Terakhir saya terkesan dengan paparan Bapak Muhammad Syakir Sula Pakar Asuransi Syariah. Diantara sedemikan banyak teori tentang asuransi konvensional dan asuransi syariah, Beliau mengutip satu hadist yang bermakna : Dari Abu Musa Al Asy’ari ra. dari Nabi Muhammad SAW bersabda: “Orang mukmin itu bagi mukmin lainnya seperti bangunan, sebagiannya menguatkan sebagian yang lain" ( Imam Bukhari, Muslim, dan An Nasa’i. ). Inilah hakekat dari Asuransi yaitu sifat kegotong royongan. Ibarat bangunan yang saling menguatkan, apabila satu jamaah sakit maka jamaah yang sehat memberikan bantuan kepada saudaranya.
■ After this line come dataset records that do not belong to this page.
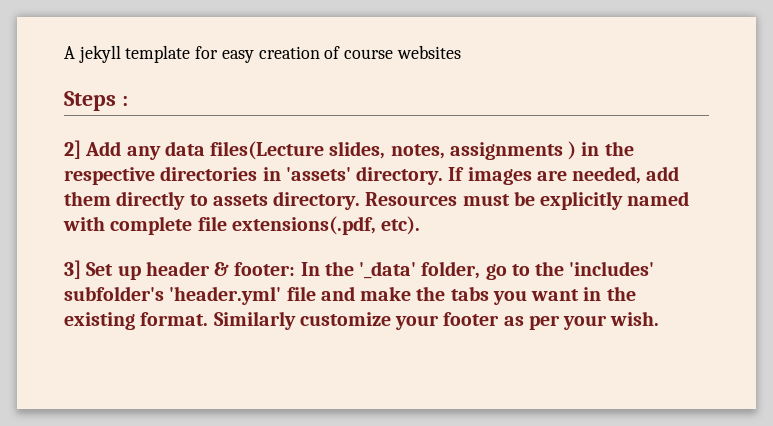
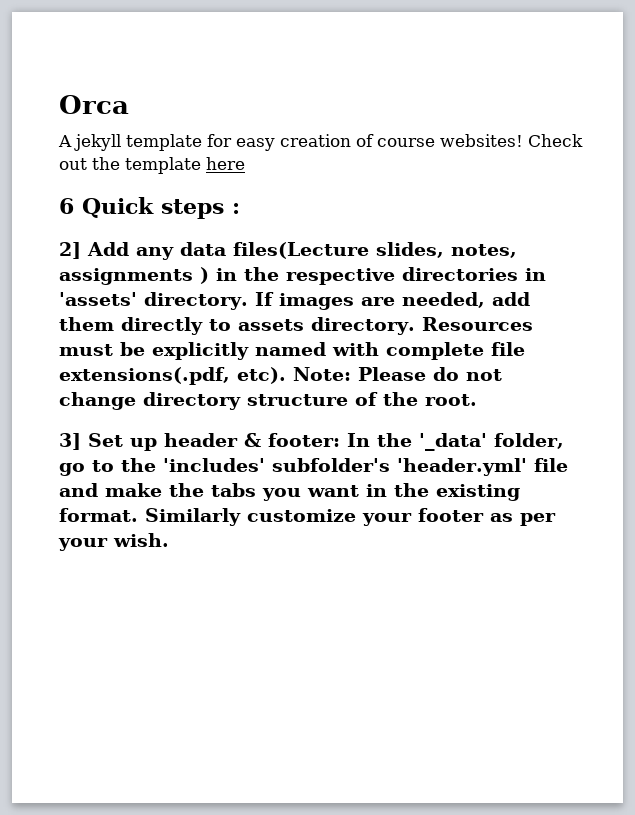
(64, 52) none -> [59,95,129,114] Orca //
[396,45,461,59] [64,91,116,111] websites // Steps -> [440,134,583,147] [59,157,245,174] [59,197,224,219] websites! Check out the template here // 6 Quick steps
(421, 225) none -> [293,367,502,381] [59,392,477,410] Note: Please do not change directory structure of the root.

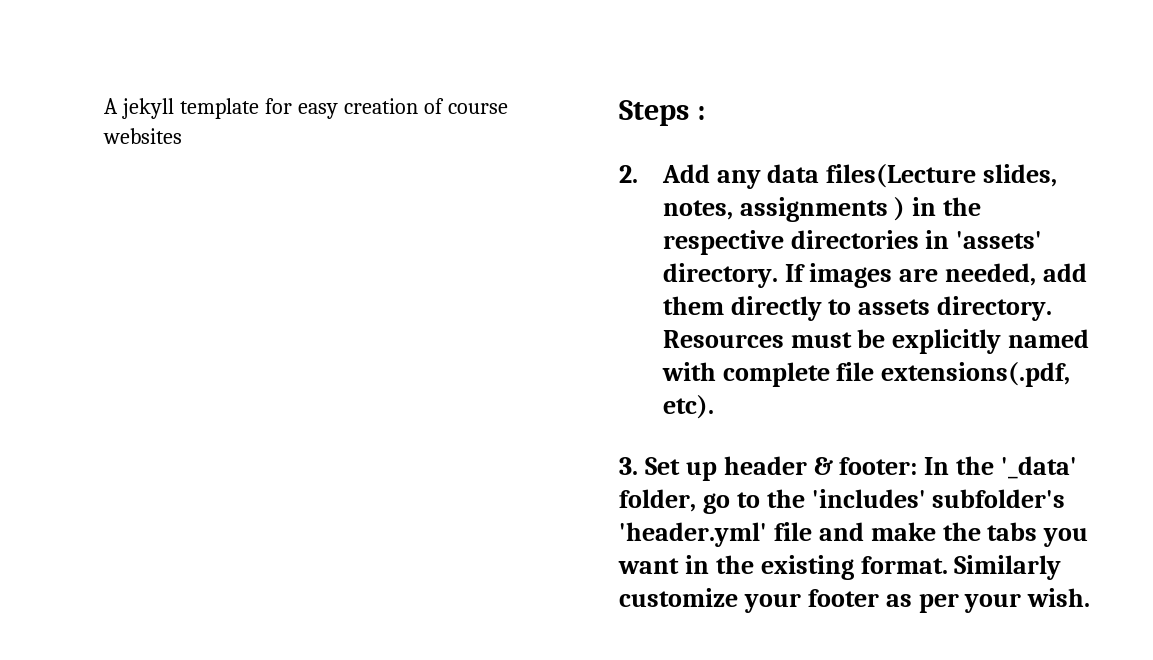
[59,95,129,114] Orca // -> (104, 106) none
[440,134,583,147] [59,157,245,174] [59,197,224,219] websites! Check out the template here // 6 Quick steps -> [103,128,182,144] [619,100,689,126] websites // Steps
[59,242,81,259] 2] -> [619,165,638,183] 2.
[293,367,502,381] [59,392,477,410] [59,433,81,450] Note: Please do not change directory structure of the root. // 3] -> [619,457,638,475] // 3.

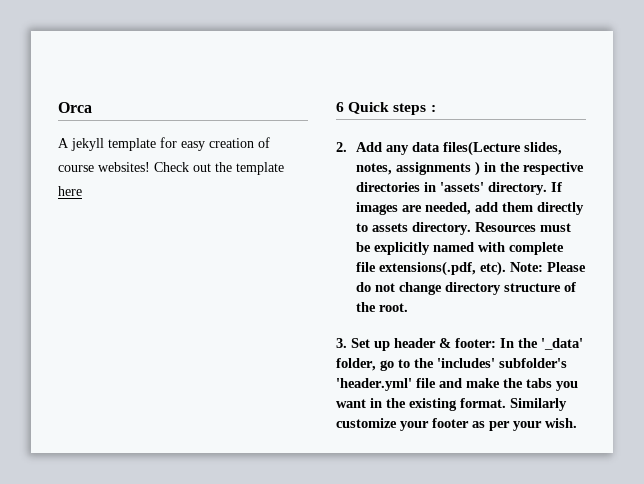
(104, 106) none -> [58,102,92,113] Orca //
[103,128,182,144] [619,100,689,126] websites // Steps -> [98,162,284,175] [58,186,82,196] [336,102,427,115] websites! Check out the template here // 6 Quick steps
(714, 407) none -> [510,262,587,272] [356,282,577,295] [356,302,409,312] Note: Please do not change directory structure of the root.

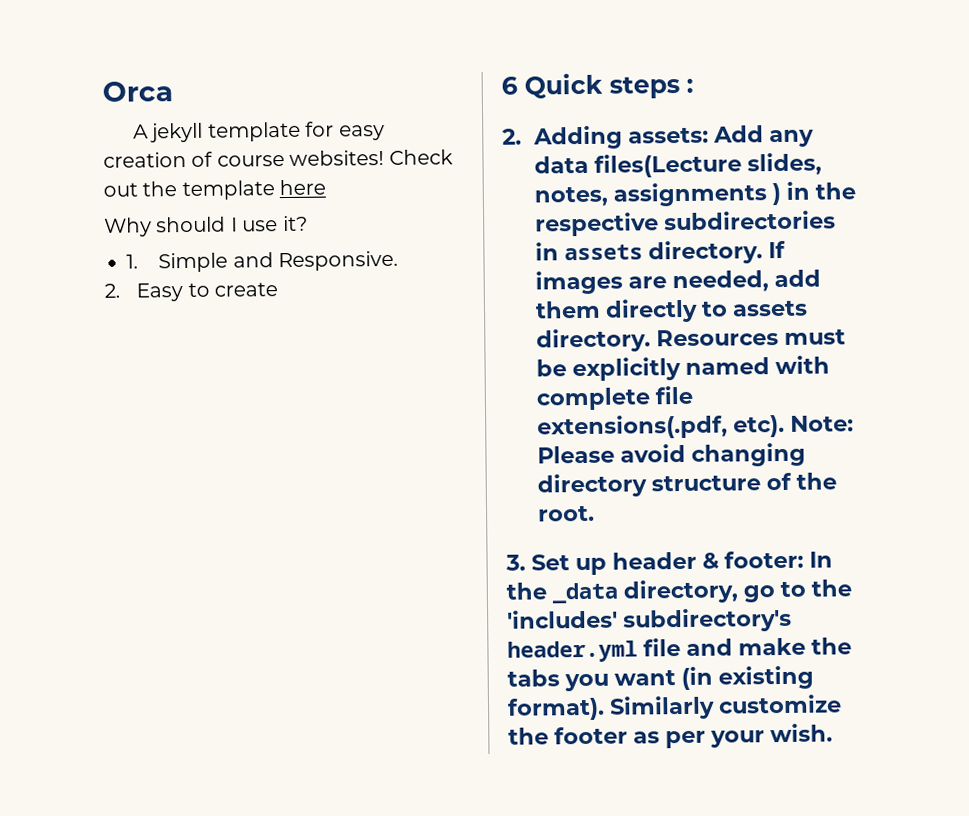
(82, 191) none -> [104,215,308,237] [126,250,398,273] [104,282,278,302] // Why should I use it? // 1. Simple and Responsive. // 2. Easy to create
(347, 147) none -> [533,125,710,150] Adding assets:
[356,182,485,192] directories in 'assets' -> [664,210,837,231] [535,242,644,261] subdirectories in assets
[356,282,443,295] do not change -> [620,442,807,467] avoid changing
[541,338,583,350] [336,358,376,371] '_data' folder, -> [552,579,739,604] _data directory,
[499,358,567,368] [336,378,412,391] subfolder's 'header.yml' -> [623,607,793,633] [507,640,638,663] subdirectory's header.yml
[370,398,506,411] in the existing format. -> [681,665,815,691] [507,697,605,721] (in existing format).
[400,421,429,431] your -> [508,727,549,745] the

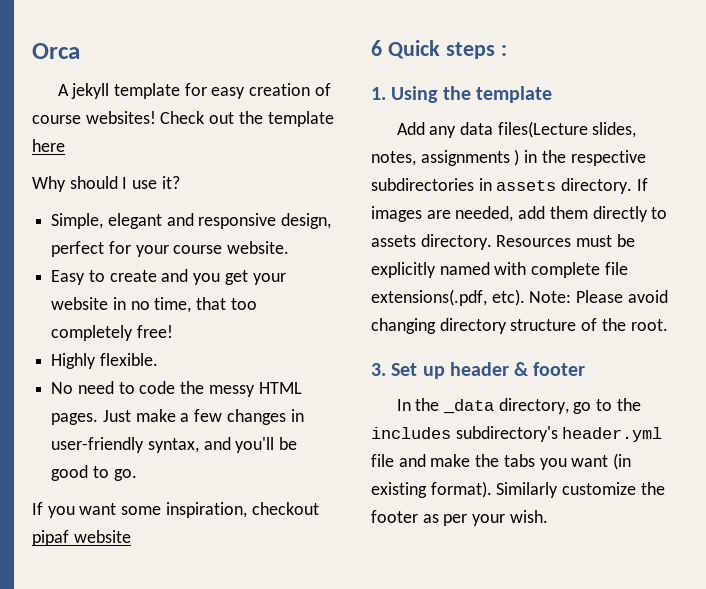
[126,250,398,273] [104,282,278,302] 1. Simple and Responsive. // 2. Easy to create -> [51,213,332,229] [51,241,290,257] [51,269,286,285] [51,297,257,313] [51,325,173,341] [51,353,158,369] [51,381,302,397] [51,409,304,425] [51,437,298,453] [51,465,137,481] [32,502,319,518] [32,530,131,546] Simple, elegant and responsive design, perfect for your course website. // Easy to create and you get your website in no time, that too completely free! // Highly flexible. // No need to code the messy HTML pages. Just make a few changes in user-friendly syntax, and you'll be good to go. // If you want some inspiration, checkout pipaf website
[502,125,710,150] 2. Adding assets: -> [371,86,552,103] 1. Using the template //
[724,550,805,569] footer: -> [533,362,586,376] footer //
[507,609,618,629] 'includes' -> [371,427,451,439] includes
Bantuan berbentuk iuran bulanan itulah yang di kumpulkan oleh Pemerintah untuk di gunakan memberikan pelayanan kesehatan prima kepada yang membutuhkan.
Apakah nanti Pemerintah akan membentuk BPJS Syariah, atau Syariah merupakan Devisi tersendiri dari BPJS Kesehatan atau nanti hanya ada BPJS “aman” dari kotoran, semua diserahkan kepada ahlinya sesuai rekomendasi Tim Kerja kepada pemangku hajad. Secara berseloroh seorang peserta Seminar berucap, kalau ada Ajinomoto Halal, kenapa tidak nanti ada BPJS Halal. Jangan biarkan rakyat menunggu terlalu lama keputusan kedudukan BPJS Kesehatan, sementara penyakit tidak memiliki tolerensi kepada dimensi waktu.. Penyakit bisa datang kapan saja dan tiba tiba kepada peserta BPJS atau kepada non BPJS yang tidak terjamin.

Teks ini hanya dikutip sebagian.